As far as isolation, I don't necessarily need to be isolated from other noises, so closed or open back could work.  Sound wise, I probably would tend toward neutral.  I don't need huge amounts of bass and I don't want them to be too bright where it would uncomfortable to listen to recordings for an hour or two.  Accurate mid's would be nice. 

 

Music includes everything from Beethovens 5th piano concerto to the Foo Fighters, Red Hot Chili Peppers, and Audioslave, to Dianna Krall and Bueno Vista Social Club.  So, a little bit of everything (not sure if that help, or makes things more difficult!).

 

It would be nice if they could be driven by a Macbook or iPod (I realize the DAC in a Mac already limits the sound quality as compared to an external DAC), but would probably want to add a reasonable amp too.

 

Headphones I've read about that might fit the bill on the site include the Phiaton MS-400, HD-25's and Audio Technica ATH-M50's?  Your thoughts...

 

Note: if you get open headphones, your wife will hear what you hear. It will not be pleasant since that's why you're getting headphones in the first place, right? So closed is what you should look at.

 

Suggestions for closed neutral headphones that are pretty easy to drive:


Fischer Audio FA-003 (flat, neutral)

Denon D2000 (flat, neutral, huge extension)
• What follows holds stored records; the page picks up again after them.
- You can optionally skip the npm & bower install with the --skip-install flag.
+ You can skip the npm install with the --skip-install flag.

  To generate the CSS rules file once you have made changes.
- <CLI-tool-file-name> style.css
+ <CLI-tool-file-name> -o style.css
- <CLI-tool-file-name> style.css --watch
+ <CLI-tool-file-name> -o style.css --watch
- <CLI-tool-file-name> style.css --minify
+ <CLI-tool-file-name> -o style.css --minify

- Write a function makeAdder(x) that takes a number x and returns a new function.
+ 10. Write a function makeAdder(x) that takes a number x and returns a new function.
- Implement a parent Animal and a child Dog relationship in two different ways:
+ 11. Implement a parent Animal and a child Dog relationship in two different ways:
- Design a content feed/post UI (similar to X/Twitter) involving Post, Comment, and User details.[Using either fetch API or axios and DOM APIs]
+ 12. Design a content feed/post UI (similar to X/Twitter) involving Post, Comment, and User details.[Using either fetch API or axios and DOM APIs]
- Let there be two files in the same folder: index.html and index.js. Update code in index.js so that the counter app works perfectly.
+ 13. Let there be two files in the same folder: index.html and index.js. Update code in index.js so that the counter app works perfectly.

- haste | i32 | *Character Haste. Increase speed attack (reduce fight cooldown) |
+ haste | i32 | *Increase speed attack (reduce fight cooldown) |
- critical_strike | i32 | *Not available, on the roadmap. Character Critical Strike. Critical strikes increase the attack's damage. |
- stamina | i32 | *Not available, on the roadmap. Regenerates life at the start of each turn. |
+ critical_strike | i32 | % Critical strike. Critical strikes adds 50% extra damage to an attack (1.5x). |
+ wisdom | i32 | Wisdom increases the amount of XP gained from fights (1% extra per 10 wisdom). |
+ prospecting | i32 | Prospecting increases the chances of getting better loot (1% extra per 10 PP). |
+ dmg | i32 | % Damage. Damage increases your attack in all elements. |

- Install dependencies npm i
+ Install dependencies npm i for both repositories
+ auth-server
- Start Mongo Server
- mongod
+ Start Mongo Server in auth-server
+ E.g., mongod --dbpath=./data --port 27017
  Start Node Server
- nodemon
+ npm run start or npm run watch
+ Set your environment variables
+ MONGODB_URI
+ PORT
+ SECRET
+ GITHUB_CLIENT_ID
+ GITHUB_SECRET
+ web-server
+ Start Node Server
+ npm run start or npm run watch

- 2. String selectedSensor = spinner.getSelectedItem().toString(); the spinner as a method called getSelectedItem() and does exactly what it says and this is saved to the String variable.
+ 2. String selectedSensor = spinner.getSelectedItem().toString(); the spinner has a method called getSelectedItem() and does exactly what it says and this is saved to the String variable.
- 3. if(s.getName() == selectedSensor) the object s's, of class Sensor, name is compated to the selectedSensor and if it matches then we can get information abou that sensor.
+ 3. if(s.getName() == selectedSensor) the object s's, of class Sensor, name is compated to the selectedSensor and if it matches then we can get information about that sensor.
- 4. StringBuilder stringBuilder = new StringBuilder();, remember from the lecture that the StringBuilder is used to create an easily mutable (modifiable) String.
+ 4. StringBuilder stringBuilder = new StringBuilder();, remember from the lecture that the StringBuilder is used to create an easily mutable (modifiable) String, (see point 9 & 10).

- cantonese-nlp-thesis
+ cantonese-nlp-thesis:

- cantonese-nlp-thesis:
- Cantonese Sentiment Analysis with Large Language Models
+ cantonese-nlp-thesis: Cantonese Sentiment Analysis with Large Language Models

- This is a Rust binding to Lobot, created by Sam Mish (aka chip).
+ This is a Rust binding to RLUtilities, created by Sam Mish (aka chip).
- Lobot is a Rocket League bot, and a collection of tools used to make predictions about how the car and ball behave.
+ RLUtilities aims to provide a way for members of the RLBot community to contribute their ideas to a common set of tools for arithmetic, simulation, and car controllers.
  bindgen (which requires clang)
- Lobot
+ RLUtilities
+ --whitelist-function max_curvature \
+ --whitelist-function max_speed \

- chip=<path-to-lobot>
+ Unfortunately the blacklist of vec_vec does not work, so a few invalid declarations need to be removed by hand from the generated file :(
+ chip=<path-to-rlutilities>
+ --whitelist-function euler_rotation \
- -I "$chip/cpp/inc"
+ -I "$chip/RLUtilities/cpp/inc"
AKG K272 HD (neutral, bass shy)

Shure SRH940 (neutral, mids monster, bass shy)

AudioTechnica A900 (neutral, bass light)

 

Or look at Shure SRH840's & CAD Audio MH310's.

 

Very best,

post #9 of 9
Thread Starter 

Open or closed headphones shouldn't be an issue.  If my wife is watching TV (in the same room my regular audio system is in), I can alway go into another room to listen to music.  My issue was I couldn't listen to music while my wife watched TV, or read etc. because she could hear the music anywhere on the first floor.